THE PROBLEM> Report each line from the records where the string "https" turns up.
-- Opening Marker --
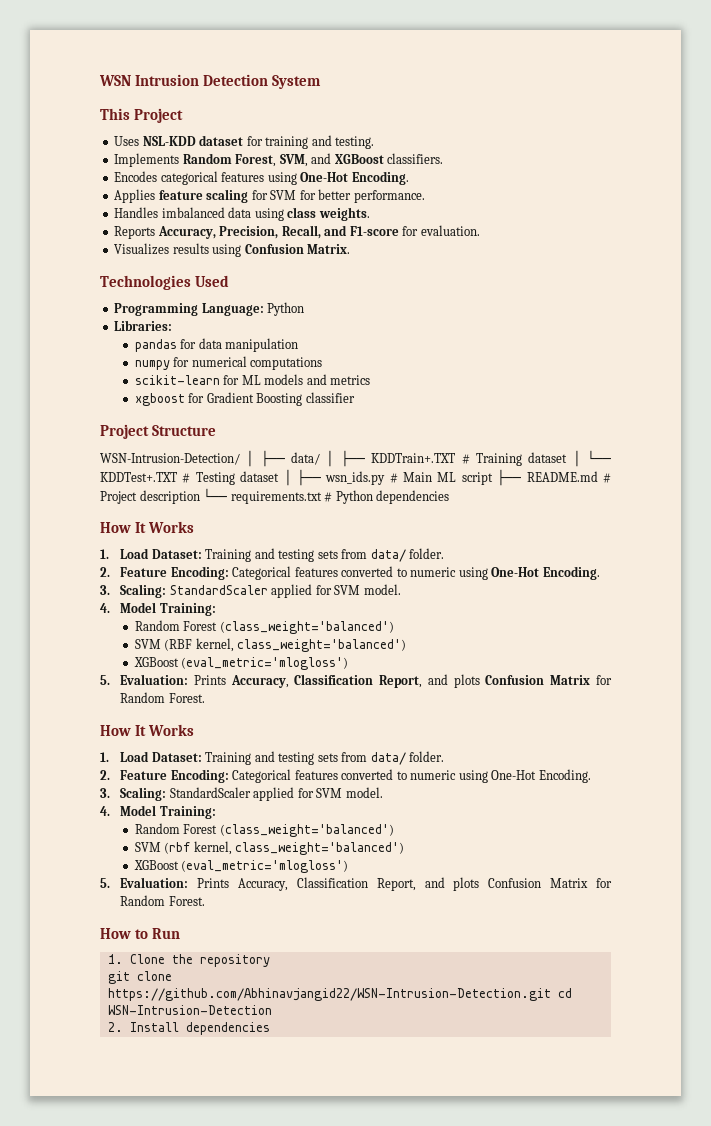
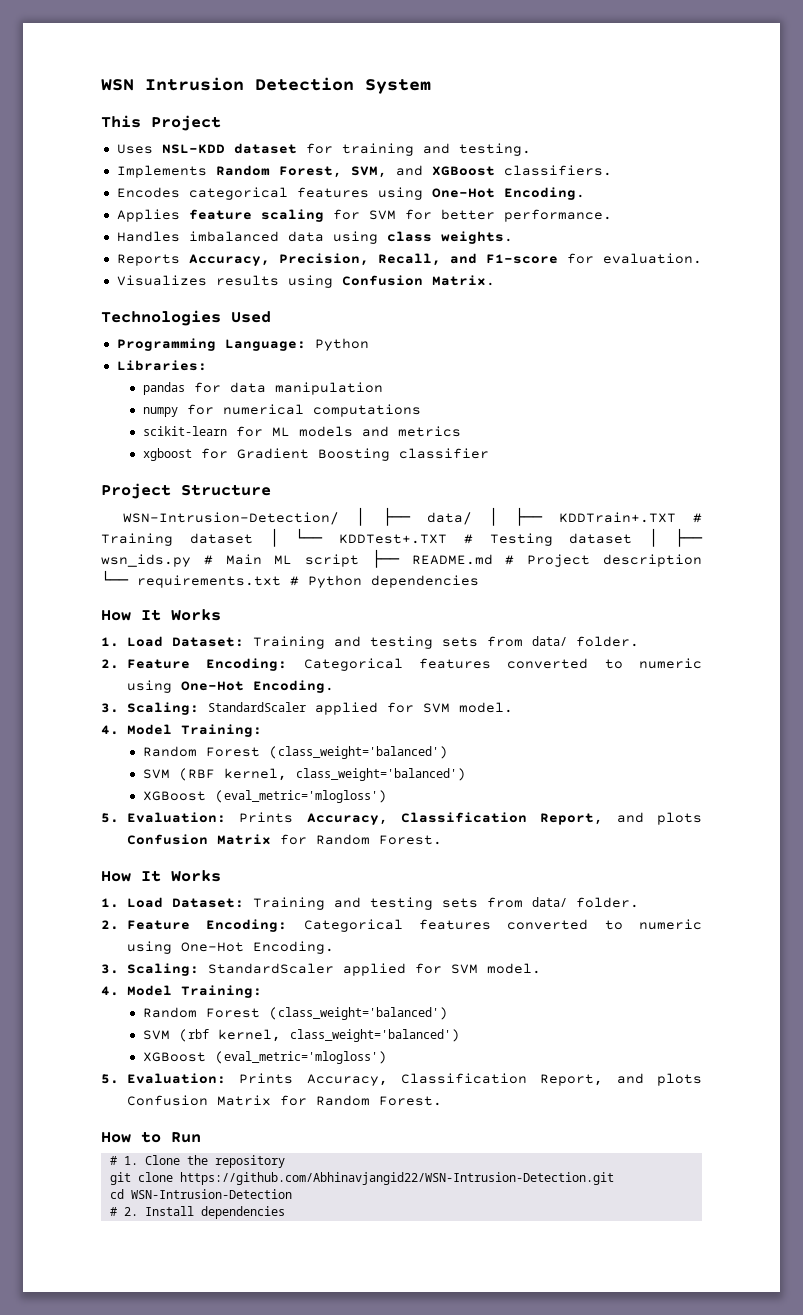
- 1. Clone the repository
+ # 1. Clone the repository
- git clone https://github.com/Abhinavjangid22/WSN-Intrusion-Detection.git cd WSN-Intrusion-Detection
+ git clone https://github.com/Abhinavjangid22/WSN-Intrusion-Detection.git
+ cd WSN-Intrusion-Detection
- 2. Install dependencies
+ # 2. Install dependencies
-- Closing Marker --
WRITTEN SOLUTION>
- git clone https://github.com/Abhinavjangid22/WSN-Intrusion-Detection.git cd WSN-Intrusion-Detection
+ git clone https://github.com/Abhinavjangid22/WSN-Intrusion-Detection.git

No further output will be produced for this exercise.